Fast-DDS
Fast-DDS copied to clipboard
[RTPS_TRANSPORT_SHM Error] Failed init_port fastrtps_port7415: open_and_lock_file failed -> Function open_port_internal [13645]
The error above appears when launching a FastDDS 2.3.1 application generated from FastRTPSGen and also when using ROS2 nodes, with rmw_fastrtps_cpp
as the RMW, in ROS2 Galactic with ROS_LOCALHOST_ONLY
set. To note that the same behavior doesn't happen using ROS2 Foxy (i.e. FastDDS 2.0.2) in the same platform.
Expected Behavior
The following error should not appear and one should be able to use the Shared Memory transport.
Current Behavior
The error appears and one is unable to use the SharedMemory transport.
Steps to Reproduce
It seems to be platform specific, as I don't see this in my laptop. But the error description should provide enough context to what might be the problem and maybe you can provide a possible solution. Note that in the FastDDS app the following code (specific to whitelisting the localhost and use the Shared Memory transport) is run for both publishers and subscribers:
// Create a custom network UDPv4 transport descriptor
// to whitelist the localhost
auto localhostUdpTransport = std::make_shared<UDPv4TransportDescriptor>();
localhostUdpTransport->interfaceWhiteList.emplace_back("127.0.0.1");
// Disable the built-in Transport Layer
PParam.rtps.useBuiltinTransports = false;
// Add the descriptor as a custom user transport
PParam.rtps.userTransports.push_back(localhostUdpTransport);
// Add shared memory transport when available
auto shmTransport = std::make_shared<SharedMemTransportDescriptor>();
PParam.rtps.userTransports.push_back(shmTransport);
System information
The platform is an Ubuntu 20.04 container in an arm64
/aarch64
SOM with Linux kernel based from 4.14.98.
- Fast-RTPS version: 2.3.1
- OS: Ubuntu 20.04
- Network interfaces: lo (127.0.0.1)
- ROS2: Galactic
Additional context
Additional resources
- Wireshark capture: This is running on a SOM in the lo, so I am not entirely sure how I can capture there.
- XML profiles file: N.A.
Thanks in advance for the help! @MiguelCompany @Dani-Cabezas
@TSC21 The only changes related to this are the ones on #1788, but they should only affect when __QNXNTO__
is defined during build.
These changes are also present on branch 2.0.x
, could you check if you also have those failures with that branch ?

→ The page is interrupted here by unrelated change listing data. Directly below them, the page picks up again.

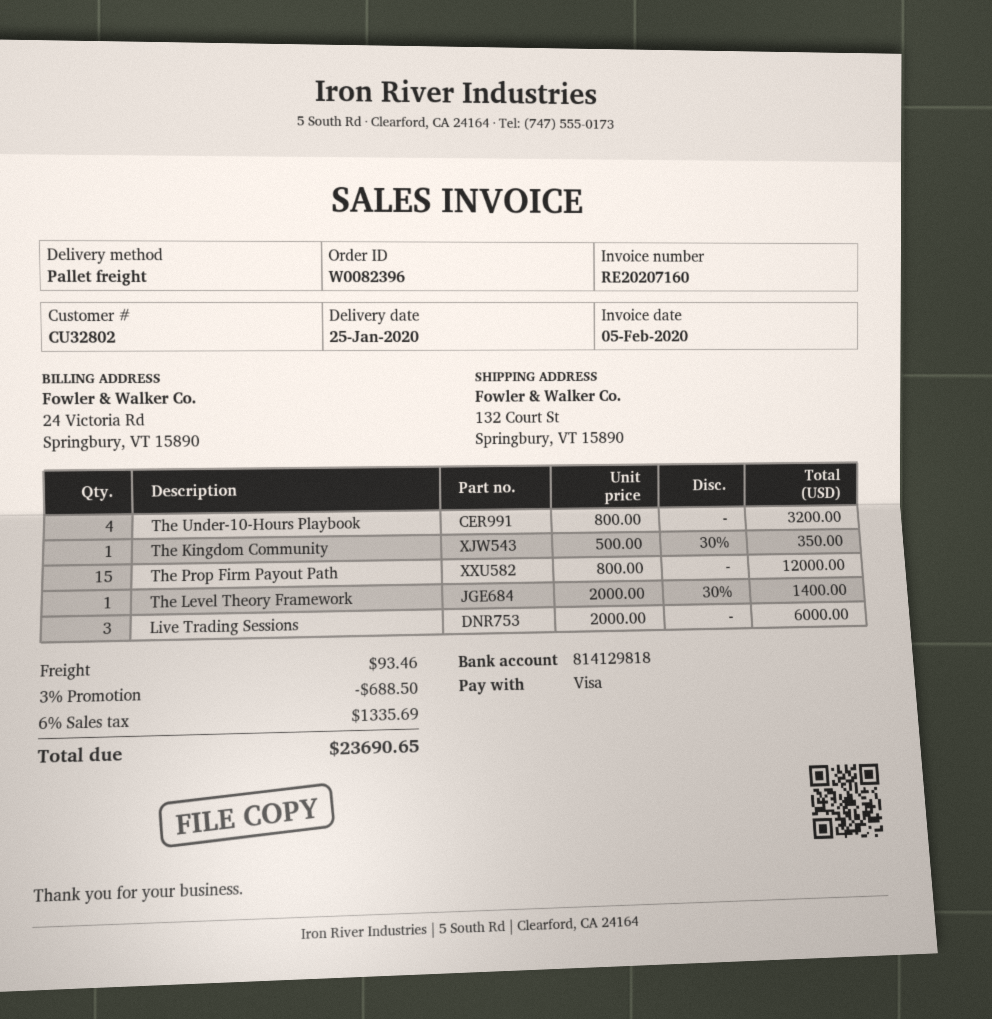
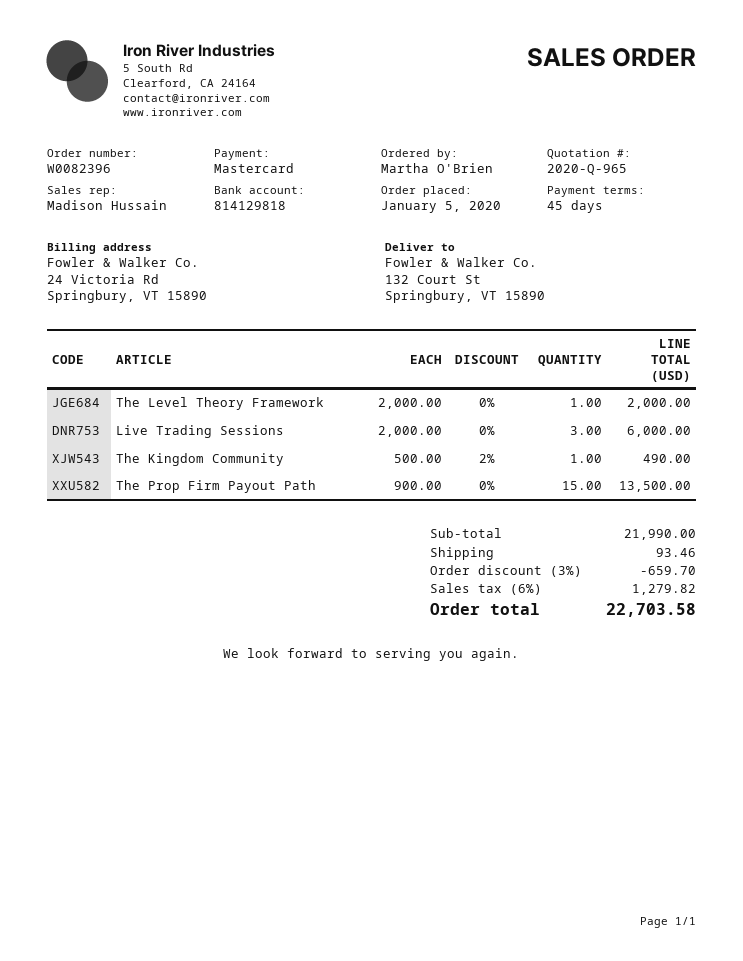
payment method: Visa -> Mastercard
The Under-10-Hours Playbook: 4 x 800.00 = 3200.00 -> none
The Kingdom Community: 1 x 500.00 - 30% = 350.00 -> 1 x 500.00 - 2% = 490.00
The Prop Firm Payout Path: 15 x 800.00 = 12000.00 -> 15 x 900.00 = 13500.00
The Level Theory Framework: 1 x 2000.00 - 30% = 1400.00 -> 1 x 2000.00 = 2000.00
discount: 3% = 688.50 -> 3% = 659.70
tax: 6% = 1335.69 -> 6% = 1279.82
total: 23690.65 -> 22703.58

As said in the description, I don't have these problems with ROS2 Foxy, which defaults to FastDDS 2.0.2.
Yeah, but 2.0.x
has additional changes, including commit 81cda6ae802640b526d683b6ef98b38d3c02ad2f. This means that building Foxy from sources may also have the problem.
Yeah, but
2.0.x
has additional changes, including commit 81cda6a. This means that building Foxy from sources may also have the problem.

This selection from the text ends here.